3 days ago
LW - GPT-4 Plugs In by Zvi
Link to original article
Welcome to The Nonlinear Library, where we use Text-to-Speech software to convert the best writing from the Rationalist and EA communities into audio. This is: GPT-4 Plugs In, published by Zvi on March 27, 2023 on LessWrong.
GPT-4 Right Out of the Box
In some ways, the best and worst thing about GPT-4 was its cutoff date of September 2021. After that date it had no access to new information, and it had no ability to interact with the world beyond its chat window.

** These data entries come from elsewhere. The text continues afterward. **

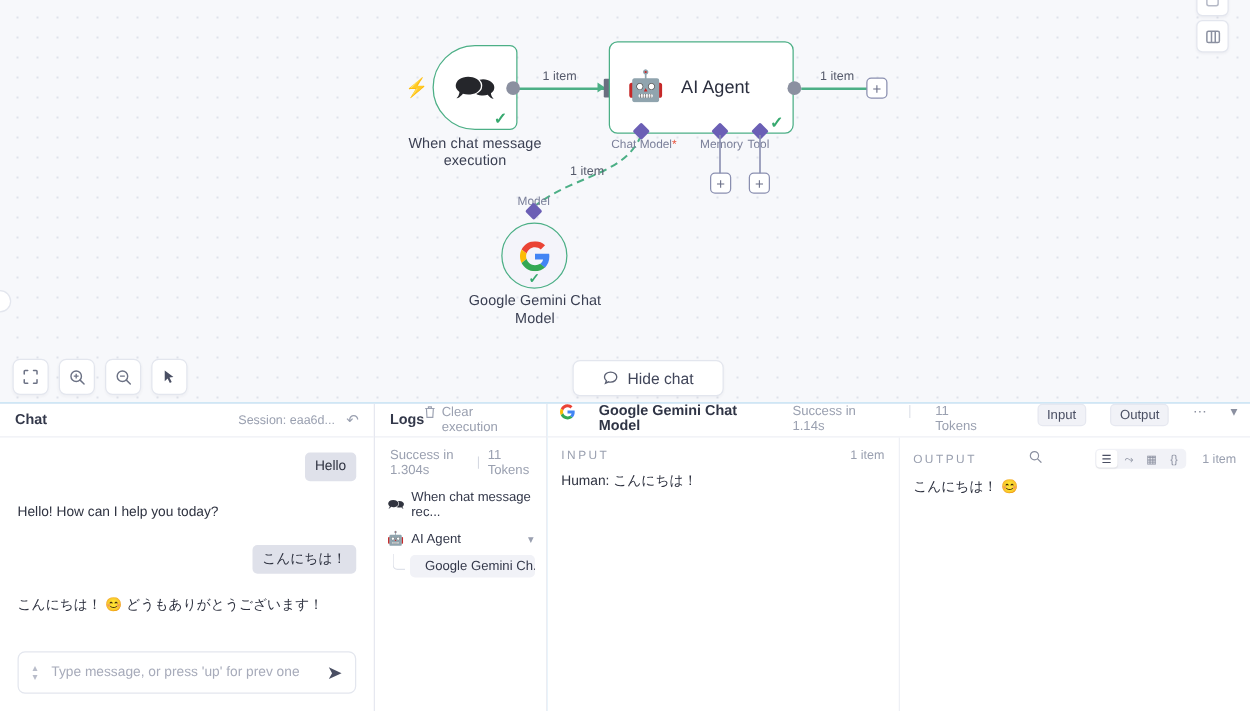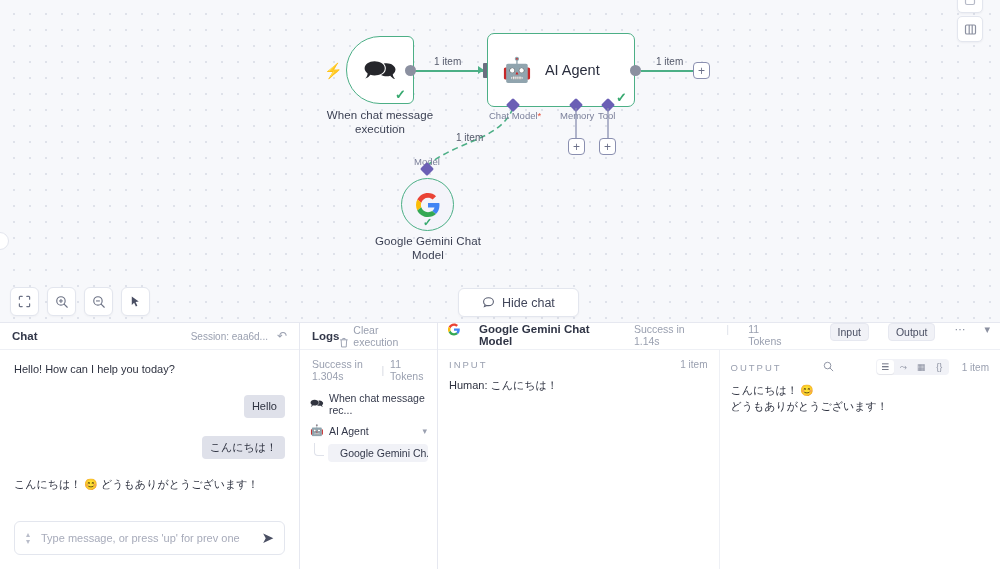--- a/index.html
+++ b/index.html
@@ -239,7 +239,7 @@
   
   #logs-panel { width: 138px; border-right: 1px solid #e6e8f0; }
   #logs-head { justify-content: space-between; }
-  #clear-exec { display: flex; align-items: flex-end; gap: 4px; font-size: 10.5px; color: #9aa0b0; }
+  #clear-exec { display: flex; align-items: flex-start; gap: 4px; font-size: 10.5px; color: #9aa0b0; }
   #logs-status {
     padding: 8px 12px 6px; font-size: 10.5px; color: #9aa0b0;
     display: flex; align-items: center; gap: 6px;

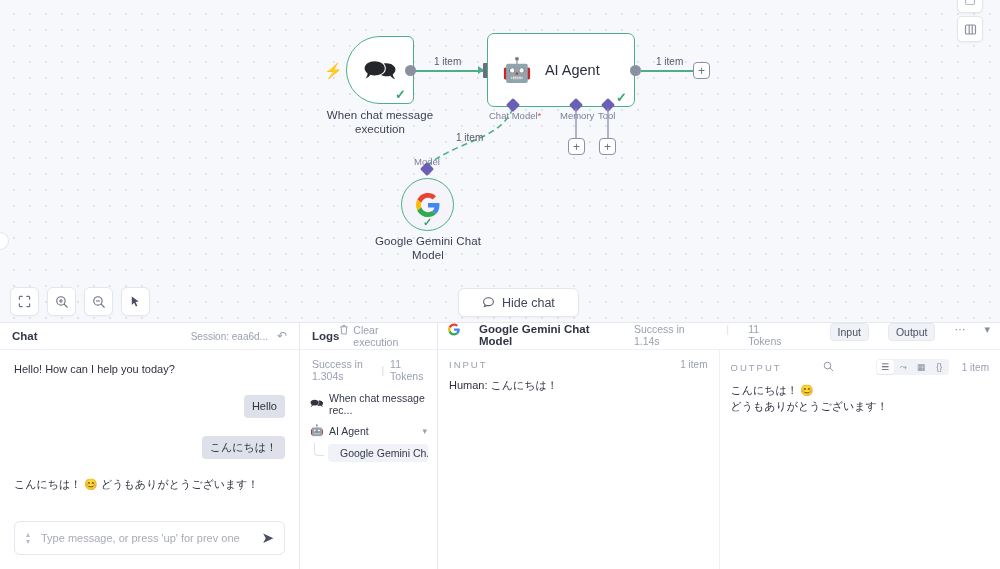--- a/index.html
+++ b/index.html
@@ -442,10 +442,10 @@
         <span id="session-reset">↶</span>
       </div>
       <div id="chat-body">
-        <div class="msg bot">Hello! How can I help you today?</div>
         <div class="msg user">
             <span>Hello</span>
           </div>
+        <div class="msg bot">Hello! How can I help you today?</div>
         <div class="msg user">
             <span>こんにちは！</span>
           </div>

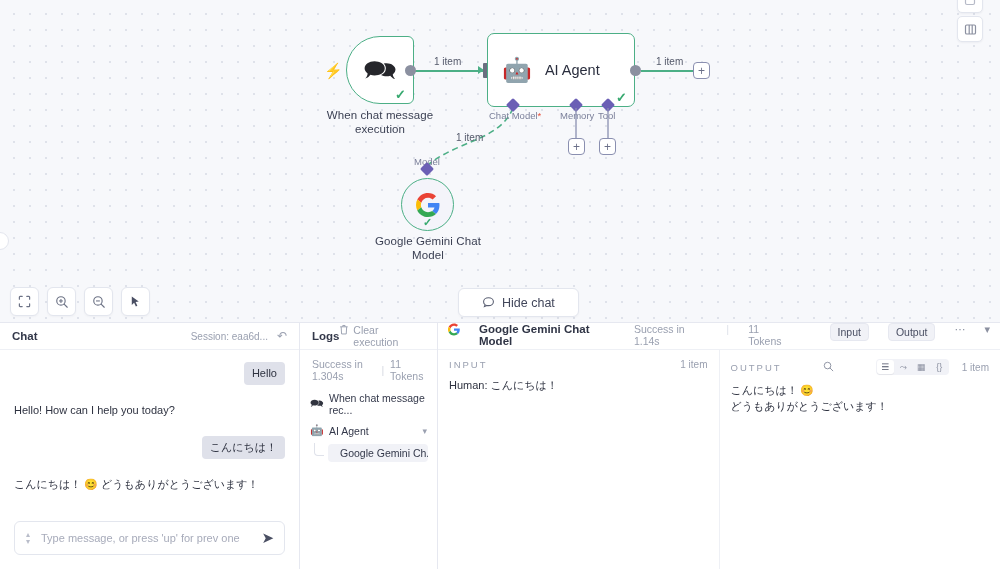--- a/index.html
+++ b/index.html
@@ -552,7 +552,6 @@
           </div>
           <div class="io-content">
             <div>こんにちは！ 😊</div>
-            <div>どうもありがとうございます！</div>
           </div>
         </div>
       </div>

As a practical matter, that meant that a wide range of use cases didn’t work. GPT-4 would lack the proper context. In terms of much of mundane utility, this would often destroy most or all of the value proposition. For many practical purposes, at least for now, I instead use Perplexity or Bard.
That’s all going to change. GPT-4 is going to get a huge upgrade soon in the form of plug-ins(announcement).
That means that GPT-4 is going to be able to browse the internet directly, and also use a variety of websites, with the first plug-ins coming from Expedia, FiscalNote, Instacart, KAYAK, Klarna, Milo, OpenTable, Shopify, Slack, Speak, Zapier and Wolfram. Wolfram means Can Do Math. There’s also a Python code interpreter.
Already that’s some exciting stuff. Zapier gives it access to your data to put your stuff into context.
Also there’s over 80 secret plug-ins already, that can be revealed by removing a specific parameter from an API call. And you can use them, there are only client-side checks stopping you. Sounds secure.
We continue to build everything related to AI in Python, almost as if we want to die, get our data stolen and generally not notice that the code is bugged and full of errors. Also there’s that other little issue that happened recently. Might want to proceed with caution.
(I happen to think they’re also downplaying the other risks even more, but hey.)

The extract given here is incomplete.